Like many oral epics, Roland repeats phrases, scenes, and even whole lines. When the Saracen leaders discuss Charlemagne, for instance, they repeat the line “To my knowledge he is over two hundred years old” (Lines 524, 539, 552) three times. The speaker could intend this repetition comically, to emphasize how little knowledge the Saracens have of Charlemagne and his forces. Similarly, when Oliver advises Roland to “blow [his] horn” (Line 1051), the poem repeats the phrase “Companion Roland, blow your horn” (Lines 1051, 1059, 1070) to replicate Oliver’s pleading tone.

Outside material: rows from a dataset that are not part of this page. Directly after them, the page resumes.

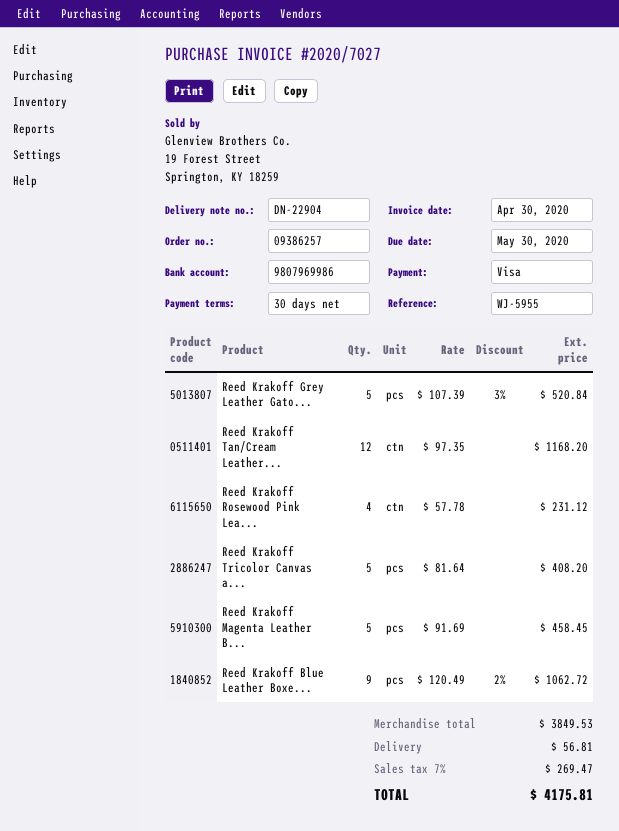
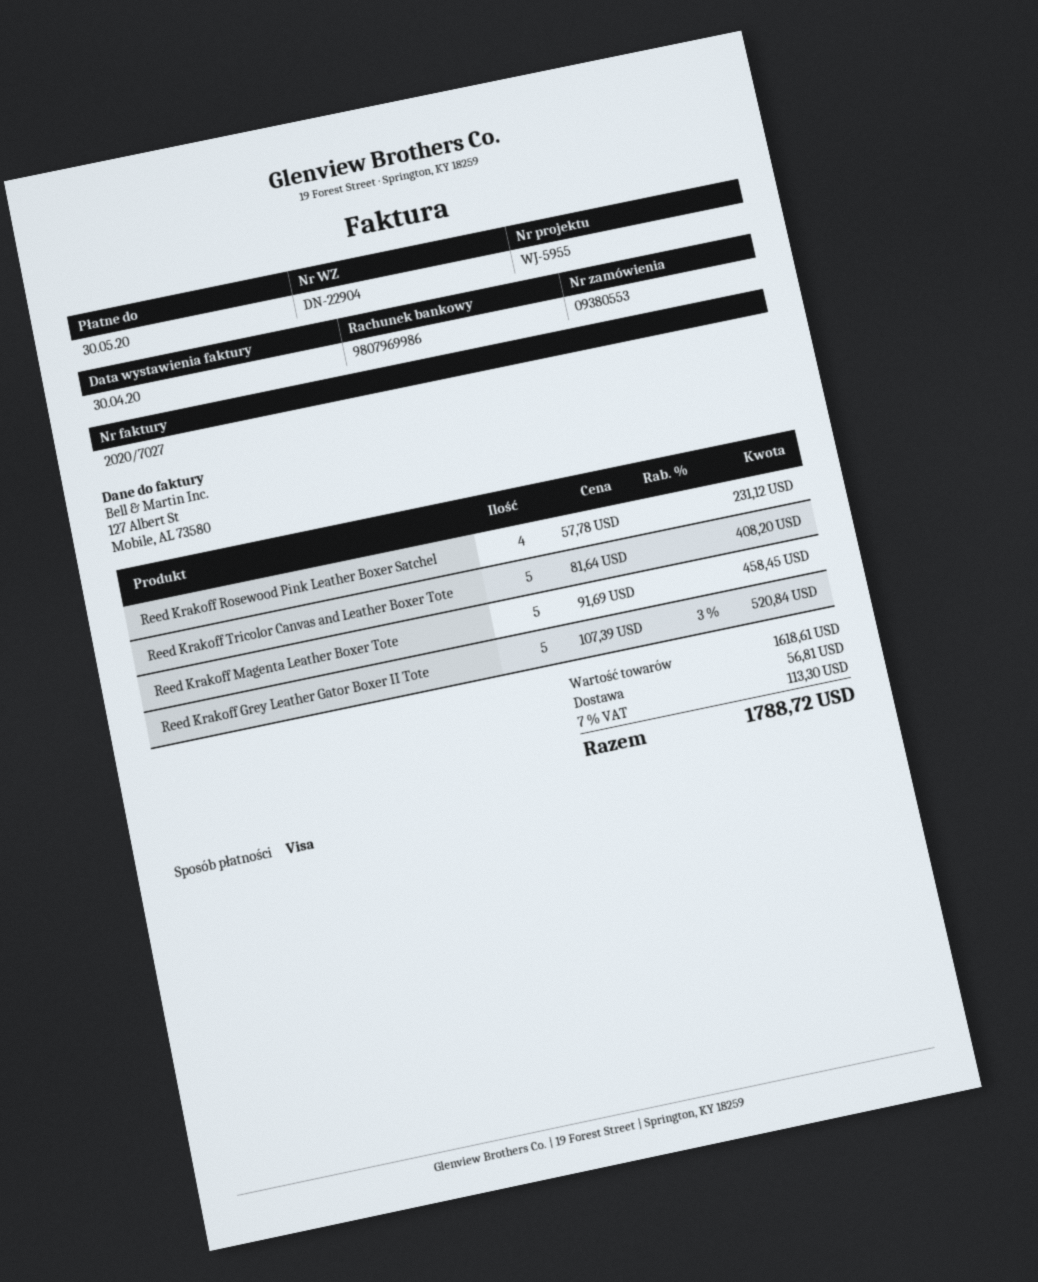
order number: 09386257 -> 09380553
Reed Krakoff Tan/Cream Leather...: 12 x 97.35 = 1168.20 -> none
Reed Krakoff Blue Leather Boxe...: 9 x 120.49 - 2% = 1062.72 -> none
subtotal: 3849.53 -> 1618.61
tax: 7% = 269.47 -> 7% = 113.30
total: 4175.81 -> 1788.72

The narrative’s repetition of scenes is perhaps the most interesting of Roland’s formal qualities. Roland only sounds “his oliphant in great agony” (Line 1762) once in the poem, but the speaker returns to the scene shortly afterward and repeats it in reverse with some variation: “Roland is bleeding from the mouth; / In his skull the temple is burst. / He blows the oliphant with pain and anguish” (Lines 1785-87). This repetition of an entire scene allows the narrator to capture the battlefield’s detail by including concurrent events.
Parataxis is a rhetorical device wherein the writer juxtaposes the clauses of a sentence without connecting them grammatically. The Roland poet uses parataxis as a method to move from one action to another without a sense of causation. This replicates the chaos of a battlefield and gives the poem a cinematic quality, since the narrative voice cuts from one image to the next. When Charlemagne establishes his garrison in Saragossa, for example, the speaker says he “left a thousand warriors there; / They guard the city for the emperor” (Lines 3677-78).
When Ganelon delivers Charlemagne’s message to the Saracens, he states that Charlemagne “requires / That you receive the holy Christian faith; / He wishes to give you half of Spain as a fief” (Lines 430-32). This grammatical disconnect (represented by a semi-colon) between the conversion and Charlemagne’s wish to return part of Spain is an example of parataxis. Here the device works to demonstrate that, in Ganelon’s offer, the gift and the religious conversion do not follow each other.